→ **WHAT YOU WILL DO**
Output only the lines below that start at the line containing "tax: 999.52 -> 925.60" and end at the line containing "shipping method: GLS -> DPD", with both ends kept.

→ **DATA**

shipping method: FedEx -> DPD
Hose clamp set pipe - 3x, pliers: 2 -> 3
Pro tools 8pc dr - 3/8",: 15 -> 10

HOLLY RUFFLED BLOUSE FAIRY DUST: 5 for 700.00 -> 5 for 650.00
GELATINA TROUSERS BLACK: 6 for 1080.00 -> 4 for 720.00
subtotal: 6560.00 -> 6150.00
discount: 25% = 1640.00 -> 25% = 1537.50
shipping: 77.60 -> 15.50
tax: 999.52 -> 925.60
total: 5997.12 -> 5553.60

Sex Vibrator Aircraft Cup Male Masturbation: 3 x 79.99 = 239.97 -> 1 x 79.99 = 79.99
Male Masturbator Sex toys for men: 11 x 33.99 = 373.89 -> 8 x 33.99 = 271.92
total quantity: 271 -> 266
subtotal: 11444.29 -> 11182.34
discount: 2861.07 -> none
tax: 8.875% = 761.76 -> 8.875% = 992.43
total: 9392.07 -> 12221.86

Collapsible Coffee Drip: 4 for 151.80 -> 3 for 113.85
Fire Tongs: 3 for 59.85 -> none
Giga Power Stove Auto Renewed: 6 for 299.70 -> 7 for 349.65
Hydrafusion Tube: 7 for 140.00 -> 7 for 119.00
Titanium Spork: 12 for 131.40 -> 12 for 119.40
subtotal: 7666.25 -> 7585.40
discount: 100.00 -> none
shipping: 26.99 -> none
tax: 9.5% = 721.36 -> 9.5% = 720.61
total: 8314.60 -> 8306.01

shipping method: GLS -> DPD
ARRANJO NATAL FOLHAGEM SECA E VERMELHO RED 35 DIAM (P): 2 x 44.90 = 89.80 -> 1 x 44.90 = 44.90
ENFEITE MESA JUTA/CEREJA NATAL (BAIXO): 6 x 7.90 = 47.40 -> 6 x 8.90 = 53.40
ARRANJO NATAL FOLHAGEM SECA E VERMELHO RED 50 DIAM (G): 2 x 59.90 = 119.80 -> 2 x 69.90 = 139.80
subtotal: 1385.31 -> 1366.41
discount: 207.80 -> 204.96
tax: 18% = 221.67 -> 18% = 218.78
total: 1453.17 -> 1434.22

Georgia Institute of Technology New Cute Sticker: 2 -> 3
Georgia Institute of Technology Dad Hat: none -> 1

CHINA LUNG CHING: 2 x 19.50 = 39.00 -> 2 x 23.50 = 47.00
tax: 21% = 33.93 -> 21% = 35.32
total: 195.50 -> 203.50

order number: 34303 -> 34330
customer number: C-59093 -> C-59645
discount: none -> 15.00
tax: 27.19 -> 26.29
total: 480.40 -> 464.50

→ **RESULT BELOW**
tax: 999.52 -> 925.60
total: 5997.12 -> 5553.60

Sex Vibrator Aircraft Cup Male Masturbation: 3 x 79.99 = 239.97 -> 1 x 79.99 = 79.99
Male Masturbator Sex toys for men: 11 x 33.99 = 373.89 -> 8 x 33.99 = 271.92
total quantity: 271 -> 266
subtotal: 11444.29 -> 11182.34
discount: 2861.07 -> none
tax: 8.875% = 761.76 -> 8.875% = 992.43
total: 9392.07 -> 12221.86

Collapsible Coffee Drip: 4 for 151.80 -> 3 for 113.85
Fire Tongs: 3 for 59.85 -> none
Giga Power Stove Auto Renewed: 6 for 299.70 -> 7 for 349.65
Hydrafusion Tube: 7 for 140.00 -> 7 for 119.00
Titanium Spork: 12 for 131.40 -> 12 for 119.40
subtotal: 7666.25 -> 7585.40
discount: 100.00 -> none
shipping: 26.99 -> none
tax: 9.5% = 721.36 -> 9.5% = 720.61
total: 8314.60 -> 8306.01

shipping method: GLS -> DPD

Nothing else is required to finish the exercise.